Read Ben Graham and Phil Fisher, read annual reports, but don’t do equations with Greek letters in them. - WB
Double tops, Candles, MACD and market beta could not save Infosys from losing 50% of its market cap in one week in 2003. The real reason was a weak guidance that spooked the markets. In truth, the market is not the sum of anticipations of its players despite solemn assurances to the contrary. What the market is - is a set of reactions to how earlier anticipations and actions have played out. Did Ranbaxy do worse than you thought? Had you on your original hunch bought some shares? So is this the time to sell? Greek equations and the like suggest you can actually buy (or sell) something just because a whole of lot of people collectively did it in a certain way. Would you run your family like that?
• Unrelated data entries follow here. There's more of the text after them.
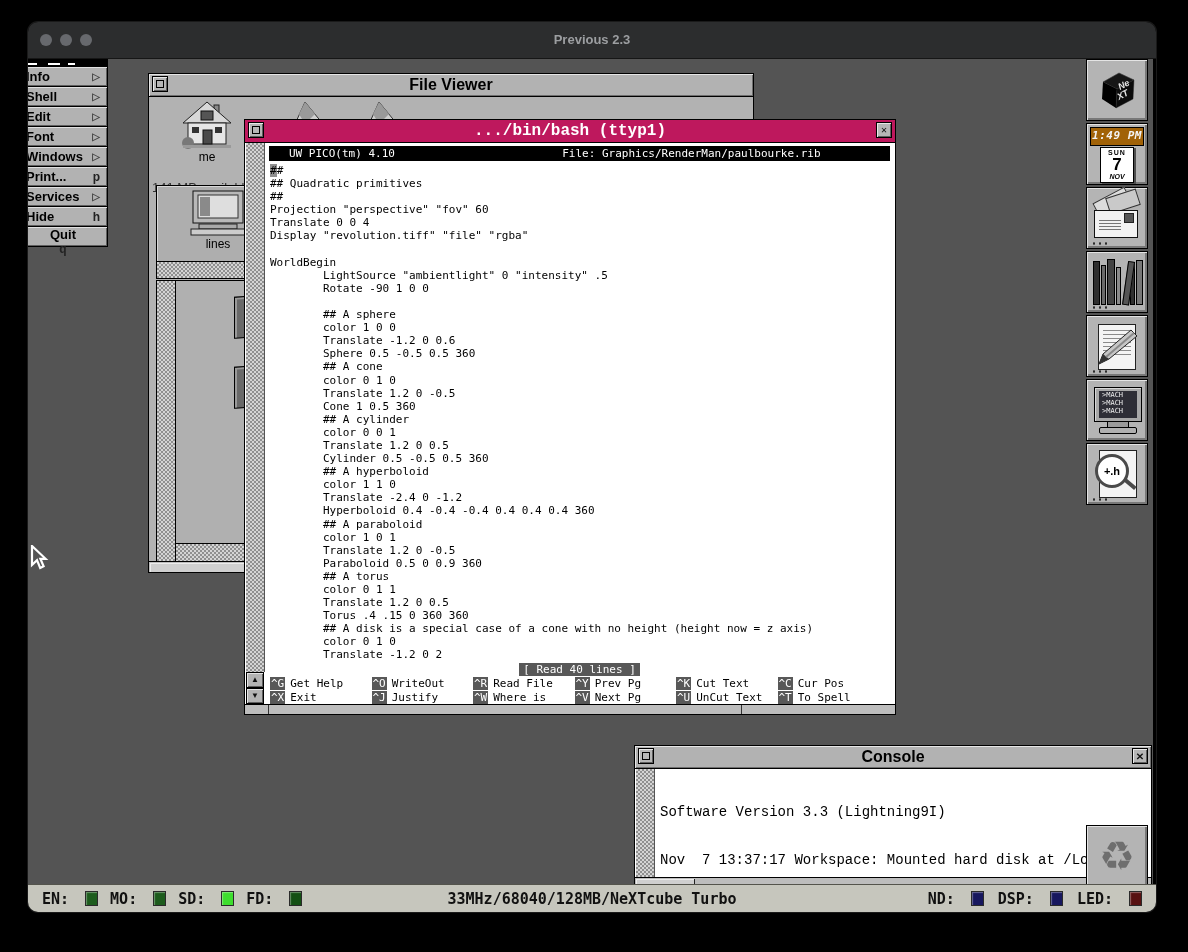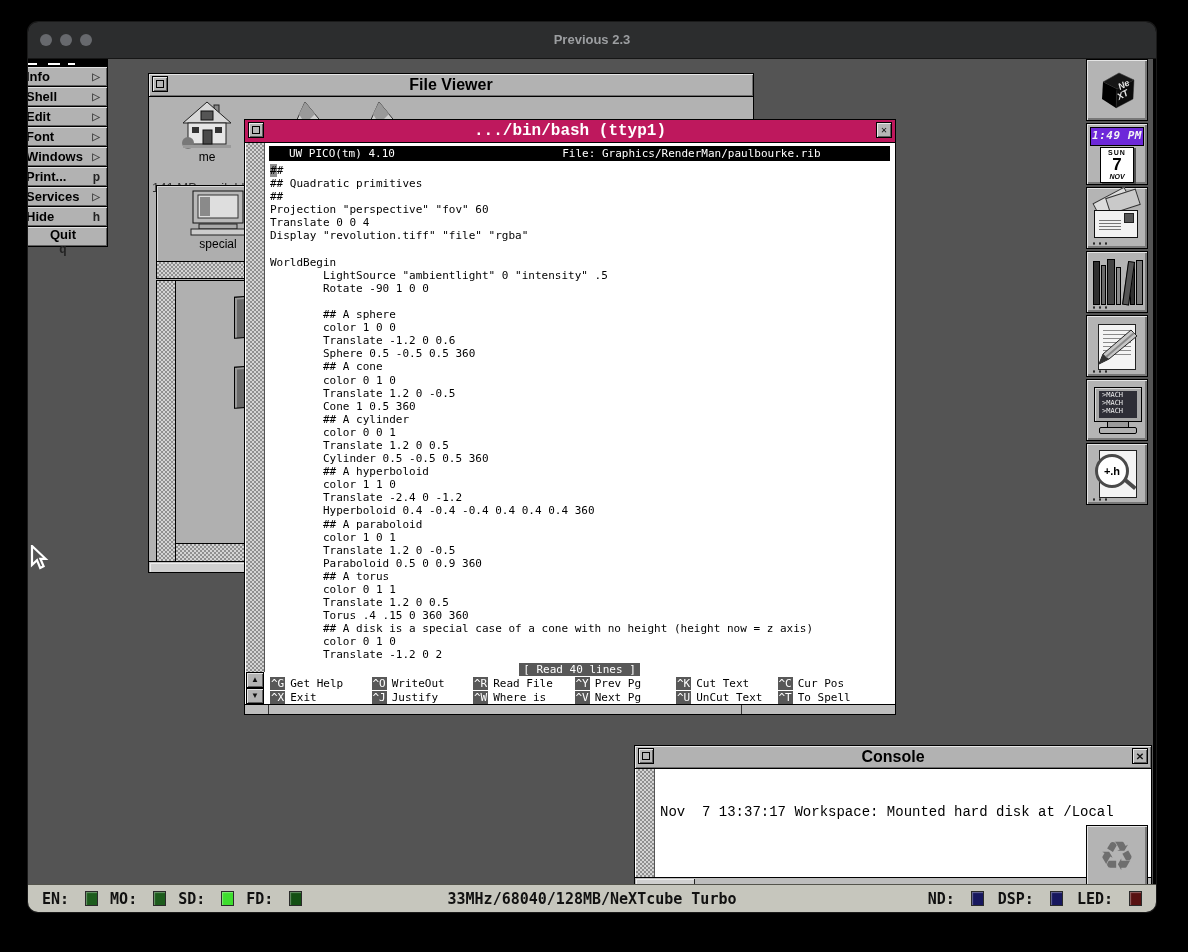--- a/index.html
+++ b/index.html
@@ -110,21 +110,21 @@
   .console-text{position:absolute;left:25px;top:3px;font-family:"Liberation Mono",monospace;font-size:14px;line-height:16px;color:#000;white-space:pre;}
   .c-hscroll{position:absolute;left:0;bottom:0;width:100%;height:11px;background:#bdbdbd;border-top:1px solid #000;box-sizing:border-box;}
   .c-hknob{position:absolute;left:1px;top:1px;width:58px;height:9px;background:#cfcfcf;border-right:1px solid #222;box-shadow:inset 1px 1px 0 #ececec;}
 
   
   .tile{position:absolute;left:1058px;width:60px;height:60px;background:#b4b4b4;border:1px solid #000;
     box-shadow:inset 1px 1px 0 #e4e4e4, inset -2px -2px 0 #787878;box-sizing:content-box;}
   .dots{position:absolute;left:4px;bottom:3px;width:16px;height:3px;
     background-image:radial-gradient(circle,#2a2a2a 1px,transparent 1.3px);background-size:6px 3px;background-repeat:repeat-x;}
   .next-cube{position:absolute;left:9px;top:9px;width:44px;height:44px;}
-  .lcd{position:absolute;left:3px;top:3px;right:3px;height:17px;background:#6d28d9;border:1px solid #000;
+  .lcd{position:absolute;left:3px;top:3px;right:3px;height:17px;background:#a16207;border:1px solid #000;
     color:#f4f4f4;font-family:"DejaVu Sans Mono",monospace;font-style:italic;font-weight:bold;font-size:11px;
     line-height:15px;text-align:center;letter-spacing:0.5px;}
   .cal{position:absolute;left:13px;top:23px;width:32px;height:34px;background:#fff;border:1px solid #000;
     box-shadow:2px 1px 0 #4e4e4e;text-align:center;}
   .cal-day{font-size:7px;font-weight:bold;letter-spacing:1px;line-height:8px;margin-top:1px;}
   .cal-date{font-size:17px;font-weight:bold;line-height:16px;}
   .cal-month{font-size:7px;font-weight:bold;font-style:italic;line-height:8px;}
   .mail-back{position:absolute;left:8px;top:6px;width:34px;height:18px;background:#dcdcdc;border:1px solid #333;transform:rotate(-28deg);}
   .mail-back2{position:absolute;left:20px;top:5px;width:30px;height:15px;background:#c9c9c9;border:1px solid #333;transform:rotate(-18deg);}
   .envelope{position:absolute;left:7px;top:22px;width:42px;height:26px;background:#f2f2f2;border:1px solid #111;}
@@ -268,21 +268,21 @@
 
           <div class="fv-pathbox">
             <div class="fv-sel">
               <svg class="fv-monitor" width="58" height="46" viewBox="0 0 58 46">
                 <rect x="4" y="1" width="50" height="32" fill="#b8b8b8" stroke="#111"></rect>
                 <rect x="9" y="5" width="40" height="23" fill="#dedede" stroke="#333"></rect>
                 <rect x="11" y="7" width="10" height="19" fill="#8a8a8a"></rect>
                 <rect x="10" y="34" width="38" height="5" fill="#a8a8a8" stroke="#222"></rect>
                 <rect x="2" y="39" width="54" height="6" fill="#cccccc" stroke="#222"></rect>
               </svg>
-              <div class="fv-sel-label">special</div>
+              <div class="fv-sel-label">lines</div>
             </div>
           </div>
 
           <div class="fv-hatchbar hatch"></div>
 
           <div class="fv-browser">
             <div class="fv-col-scroller hatch"></div>
             <div class="fv-folder">
               <div class="folder-shape"></div>
               <div class="fv-folder-label">A</div>
@@ -386,20 +386,21 @@
 
       <div class="nx-window console z4">
         <div class="nx-titlebar">
           <span class="nx-btn mini" style="left:3px"></span>
           <div class="nx-title">Console</div>
           <span class="nx-btn closer" style="right:3px">✕</span>
         </div>
         <div class="c-body">
           <div class="c-scroller hatch"></div>
           <div class="console-text">
+            <div>Software Version 3.3 (Lightning9I)</div>
             <div>Nov  7 13:37:17 Workspace: Mounted hard disk at /Local</div>
           </div>
         </div>
         <div class="c-hscroll">
           <div class="c-hknob"></div>
         </div>
       </div>
 
       <div class="tile z5" style="top:0">
         <svg class="next-cube" viewBox="0 0 44 44">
When management with a reputation for brilliance tackles a business with a reputation for poor fundamentals, it is the reputation of the business that remains intact. - WB
One wonderful evening, three years back, Rana Talwar decided to acquire Centurion Bank. This was the man who had headed one of the largest banking organization in the world, the canny global banker if there ever was one. He hired a first rate team consisting of hotshots from HDFC Bank, Citibank and so on. Meanwhile, Centurion Bank languished in its own niche of the small-scale marginal lending player caught in a double-bind of high liability costs and a suspect target market of dubious repayment capability. Despite two mergers and various capital restructuring, certainly the niche of small scale player has its reputation intact as a highly avoidable one. It is Mr. Talwar whose reputation (and maybe Sabre Capital’s balance sheet) that is in tatters. A lesson Kotak and Yes Bank are rushing headlong to learn.
The game of professional investment is intolerably boring and over-exacting to anyone who is entirely exempt from the gambling instinct; whilst he who has it must pay to this propensity the appropriate toll. - JMK
One of the most difficult things for any investor to do is to sit on the sidelines and watch. It can be excruciating to watch stock prices ramp up and see opportunities missed out and cash lying around unutilized. Possibly, this is one reason why Systematic Investment Plans are so popular. Investors like the feeling of having constant recurring action. A fund manager in an interview claimed SIPs were good because the investor bought more units in a bearish market and less units in a bullish market which is sound investing principles. A foolish logic from the investor point of view who antes up the same amount no matter what the market.
In truth, if specialized knowledge is the reason why investors should not invest directly in the equity markets, then the same logic should also hold them from investing into mutual funds. Who knows what cozy deals are struck between fund managers and CEOs, distribution brokers and fund marketing officers and so on? The solution to ignorance will always be education, never intermediation.